= Tomlinson model =

Physical model in nanotribology

The Tomlinson model, also known as the Prandtl–Tomlinson Model, is one of the most popular models in nanotribology widely used as the basis for many investigations of frictional mechanisms on the atomic scale. Essentially, a nanotip is dragged by a spring over a corrugated energy landscape. A "frictional parameter" η can be introduced to describe the ratio between the energy corrugation and the elastic energy stored in the spring. If the tip-surface interaction is described by a sinusoidal potential with amplitude V_{0} and periodicity a then

$\eta=\frac{4\pi^2 V_0}{ka^2},$

where k is the spring constant.
If η<1, the tip slides continuously across the landscape (superlubricity regime). If η>1, the tip motion consists in abrupt jumps between the minima of the energy landscape (stick-slip regime).

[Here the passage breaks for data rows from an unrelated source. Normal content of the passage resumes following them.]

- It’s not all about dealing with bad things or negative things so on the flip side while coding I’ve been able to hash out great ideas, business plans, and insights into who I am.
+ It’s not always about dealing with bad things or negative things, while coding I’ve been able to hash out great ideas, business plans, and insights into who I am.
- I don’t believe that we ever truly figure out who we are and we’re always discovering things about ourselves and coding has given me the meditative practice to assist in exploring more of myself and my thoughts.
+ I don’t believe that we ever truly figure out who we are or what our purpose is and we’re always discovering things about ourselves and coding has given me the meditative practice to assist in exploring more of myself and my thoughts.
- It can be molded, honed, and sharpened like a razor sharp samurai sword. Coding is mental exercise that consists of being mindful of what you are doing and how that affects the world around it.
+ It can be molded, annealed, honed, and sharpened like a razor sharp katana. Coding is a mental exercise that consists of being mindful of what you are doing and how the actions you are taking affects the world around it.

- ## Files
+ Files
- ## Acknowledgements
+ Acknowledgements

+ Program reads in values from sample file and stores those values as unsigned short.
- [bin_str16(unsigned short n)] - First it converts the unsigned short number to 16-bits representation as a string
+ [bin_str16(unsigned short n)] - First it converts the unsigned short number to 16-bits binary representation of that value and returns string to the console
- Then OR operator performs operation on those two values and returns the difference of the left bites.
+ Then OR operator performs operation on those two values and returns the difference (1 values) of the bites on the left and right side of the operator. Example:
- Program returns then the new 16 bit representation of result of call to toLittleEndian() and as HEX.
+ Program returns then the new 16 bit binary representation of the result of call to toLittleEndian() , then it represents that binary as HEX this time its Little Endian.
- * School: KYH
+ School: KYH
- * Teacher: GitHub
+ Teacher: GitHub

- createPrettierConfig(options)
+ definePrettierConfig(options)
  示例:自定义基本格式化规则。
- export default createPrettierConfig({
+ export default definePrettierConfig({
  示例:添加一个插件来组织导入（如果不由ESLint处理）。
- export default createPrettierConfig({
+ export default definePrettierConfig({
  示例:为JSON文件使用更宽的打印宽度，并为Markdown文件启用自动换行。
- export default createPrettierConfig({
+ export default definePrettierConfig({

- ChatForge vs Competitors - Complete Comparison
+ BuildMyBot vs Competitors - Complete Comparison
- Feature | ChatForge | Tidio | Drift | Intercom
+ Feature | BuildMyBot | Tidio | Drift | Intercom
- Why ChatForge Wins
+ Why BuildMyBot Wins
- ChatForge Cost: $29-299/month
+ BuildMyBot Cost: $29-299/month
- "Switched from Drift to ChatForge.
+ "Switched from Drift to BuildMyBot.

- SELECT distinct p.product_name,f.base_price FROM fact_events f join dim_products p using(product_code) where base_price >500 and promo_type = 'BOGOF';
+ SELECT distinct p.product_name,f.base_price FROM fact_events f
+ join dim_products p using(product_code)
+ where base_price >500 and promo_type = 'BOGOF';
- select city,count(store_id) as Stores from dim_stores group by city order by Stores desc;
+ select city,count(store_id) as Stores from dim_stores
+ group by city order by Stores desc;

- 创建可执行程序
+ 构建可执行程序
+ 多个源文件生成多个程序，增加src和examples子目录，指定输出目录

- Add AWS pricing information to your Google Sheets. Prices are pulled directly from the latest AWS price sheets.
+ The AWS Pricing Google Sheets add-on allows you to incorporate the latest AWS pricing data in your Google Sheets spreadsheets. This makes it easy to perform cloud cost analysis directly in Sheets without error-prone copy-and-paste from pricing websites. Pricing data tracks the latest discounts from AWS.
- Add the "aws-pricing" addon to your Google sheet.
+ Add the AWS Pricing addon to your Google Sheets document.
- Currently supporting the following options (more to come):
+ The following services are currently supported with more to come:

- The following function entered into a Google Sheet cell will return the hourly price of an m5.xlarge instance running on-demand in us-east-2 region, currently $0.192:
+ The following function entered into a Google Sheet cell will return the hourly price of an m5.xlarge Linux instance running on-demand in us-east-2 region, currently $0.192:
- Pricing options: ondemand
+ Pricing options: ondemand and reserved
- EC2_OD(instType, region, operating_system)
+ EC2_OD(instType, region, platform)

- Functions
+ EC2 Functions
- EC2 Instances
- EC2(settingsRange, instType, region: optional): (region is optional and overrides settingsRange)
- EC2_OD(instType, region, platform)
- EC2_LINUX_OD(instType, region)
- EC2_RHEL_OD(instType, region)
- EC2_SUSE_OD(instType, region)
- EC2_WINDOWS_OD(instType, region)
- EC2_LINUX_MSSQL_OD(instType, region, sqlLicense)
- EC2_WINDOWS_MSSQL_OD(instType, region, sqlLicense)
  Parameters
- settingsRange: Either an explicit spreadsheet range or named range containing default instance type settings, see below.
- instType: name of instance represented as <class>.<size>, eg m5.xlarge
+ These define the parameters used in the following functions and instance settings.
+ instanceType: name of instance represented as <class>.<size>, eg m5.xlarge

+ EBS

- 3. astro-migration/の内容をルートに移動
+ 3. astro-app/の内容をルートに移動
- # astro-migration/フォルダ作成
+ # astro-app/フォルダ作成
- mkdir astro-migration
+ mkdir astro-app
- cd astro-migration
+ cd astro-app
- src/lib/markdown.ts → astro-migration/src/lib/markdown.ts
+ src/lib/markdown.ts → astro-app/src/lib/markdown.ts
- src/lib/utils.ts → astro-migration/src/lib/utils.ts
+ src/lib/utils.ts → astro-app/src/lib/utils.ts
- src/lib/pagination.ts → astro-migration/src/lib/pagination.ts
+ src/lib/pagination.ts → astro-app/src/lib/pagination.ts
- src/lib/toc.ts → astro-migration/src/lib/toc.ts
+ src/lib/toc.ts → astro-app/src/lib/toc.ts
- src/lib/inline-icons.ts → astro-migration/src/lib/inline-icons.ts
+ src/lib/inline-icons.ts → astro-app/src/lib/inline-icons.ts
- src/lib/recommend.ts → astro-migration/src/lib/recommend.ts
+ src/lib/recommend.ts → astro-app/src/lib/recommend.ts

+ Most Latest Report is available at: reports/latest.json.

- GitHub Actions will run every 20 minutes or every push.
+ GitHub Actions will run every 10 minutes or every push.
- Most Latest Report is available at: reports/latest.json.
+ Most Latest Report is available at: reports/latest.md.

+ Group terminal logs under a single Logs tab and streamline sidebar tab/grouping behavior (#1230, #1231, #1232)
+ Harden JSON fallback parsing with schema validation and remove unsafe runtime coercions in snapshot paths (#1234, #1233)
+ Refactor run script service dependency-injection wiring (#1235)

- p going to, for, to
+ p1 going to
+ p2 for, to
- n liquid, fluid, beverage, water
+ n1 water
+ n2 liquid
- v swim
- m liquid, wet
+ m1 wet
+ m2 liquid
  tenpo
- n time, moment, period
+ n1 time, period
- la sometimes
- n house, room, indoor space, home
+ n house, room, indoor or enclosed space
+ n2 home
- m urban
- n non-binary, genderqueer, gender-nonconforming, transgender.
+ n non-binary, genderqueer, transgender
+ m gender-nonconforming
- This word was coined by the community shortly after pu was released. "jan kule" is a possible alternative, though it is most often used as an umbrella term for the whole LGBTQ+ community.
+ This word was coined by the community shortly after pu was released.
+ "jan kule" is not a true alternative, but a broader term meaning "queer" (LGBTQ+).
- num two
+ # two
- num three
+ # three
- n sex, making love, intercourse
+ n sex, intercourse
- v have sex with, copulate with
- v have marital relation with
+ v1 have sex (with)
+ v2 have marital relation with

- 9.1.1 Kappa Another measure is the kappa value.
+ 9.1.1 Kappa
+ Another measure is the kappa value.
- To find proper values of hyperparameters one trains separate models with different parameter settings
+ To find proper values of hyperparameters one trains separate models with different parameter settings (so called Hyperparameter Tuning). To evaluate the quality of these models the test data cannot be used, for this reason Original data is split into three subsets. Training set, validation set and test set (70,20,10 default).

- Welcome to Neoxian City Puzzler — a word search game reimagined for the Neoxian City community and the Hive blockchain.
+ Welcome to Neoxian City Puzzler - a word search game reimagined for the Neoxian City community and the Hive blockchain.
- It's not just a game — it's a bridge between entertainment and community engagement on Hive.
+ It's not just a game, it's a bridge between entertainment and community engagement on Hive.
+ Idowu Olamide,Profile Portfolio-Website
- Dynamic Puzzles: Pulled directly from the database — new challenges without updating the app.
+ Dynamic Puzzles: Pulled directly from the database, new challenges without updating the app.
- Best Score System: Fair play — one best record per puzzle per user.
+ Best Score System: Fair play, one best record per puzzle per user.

The name "Tomlinson model" is, however, historically incorrect: the paper by Tomlinson that is often cited in this context did not contain the model known as the "Tomlinson model" and suggests an adhesive contribution to friction. In reality it was Ludwig Prandtl who suggested in 1928 this model to describe the plastic deformations in crystals as well as the dry friction. In the meantime, many researchers still call this model the "Prandtl–Tomlinson Model".

In Russia this model was introduced by the Soviet physicists Yakov Frenkel and T. Kontorova. The Frenkel defect became firmly fixed in the physics of solids and liquids. In the 1930s, this research was supplemented with works on the theory of plastic deformation. Their theory, now known as the Frenkel–Kontorova model, is important in the study of dislocations.